---- RECORDS TO USE

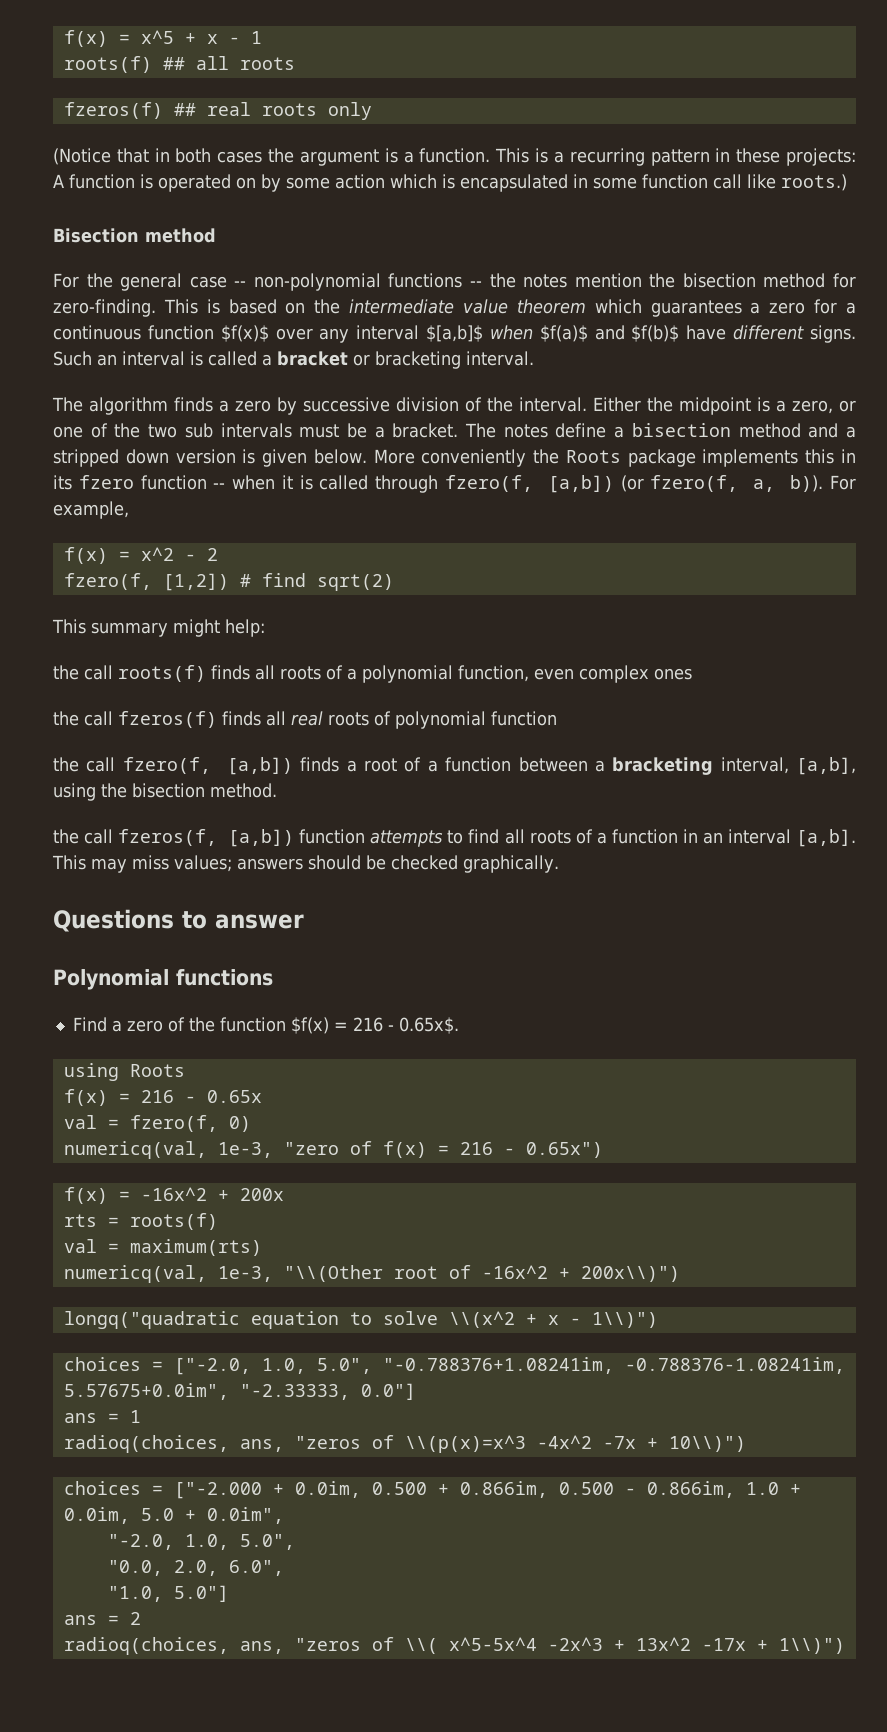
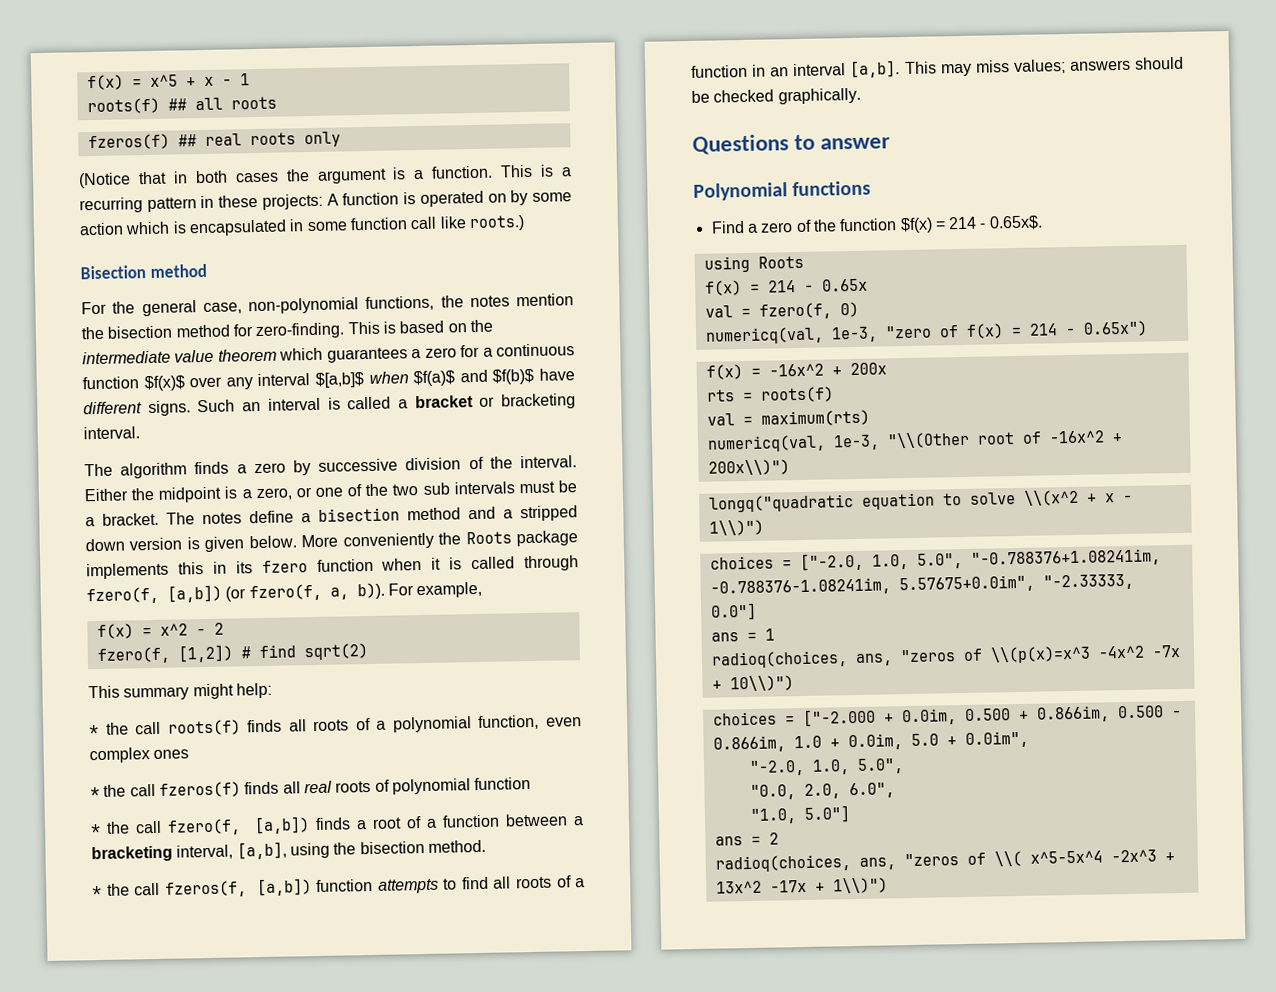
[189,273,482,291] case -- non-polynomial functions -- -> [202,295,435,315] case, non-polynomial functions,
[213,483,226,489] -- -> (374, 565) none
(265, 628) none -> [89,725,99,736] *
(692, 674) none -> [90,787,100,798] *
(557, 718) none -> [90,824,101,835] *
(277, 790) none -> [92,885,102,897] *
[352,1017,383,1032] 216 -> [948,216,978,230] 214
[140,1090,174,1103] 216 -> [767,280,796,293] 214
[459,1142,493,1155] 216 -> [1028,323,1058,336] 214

--------
---- RECORDS TO USE

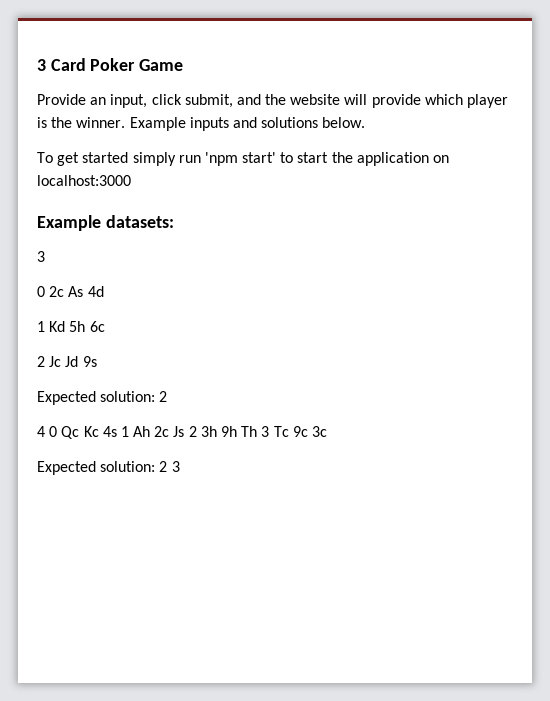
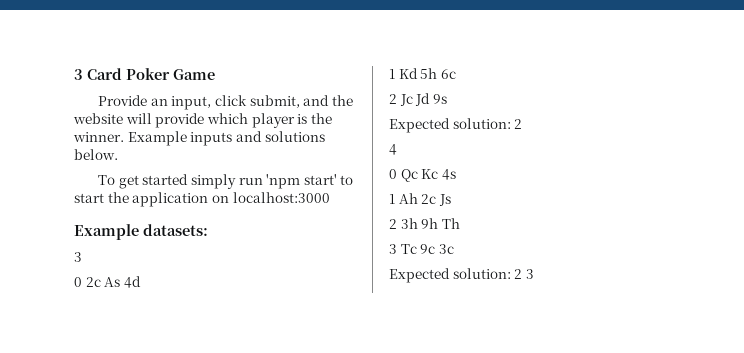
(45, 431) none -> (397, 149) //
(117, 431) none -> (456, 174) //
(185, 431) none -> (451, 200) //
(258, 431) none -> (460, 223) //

--------

## WHAT NEEDS TO BE DONE
Lines, not occurrences, are what count: report how many lines of the records above include the word "none", and nothing else.

## ANSWER SECTION
9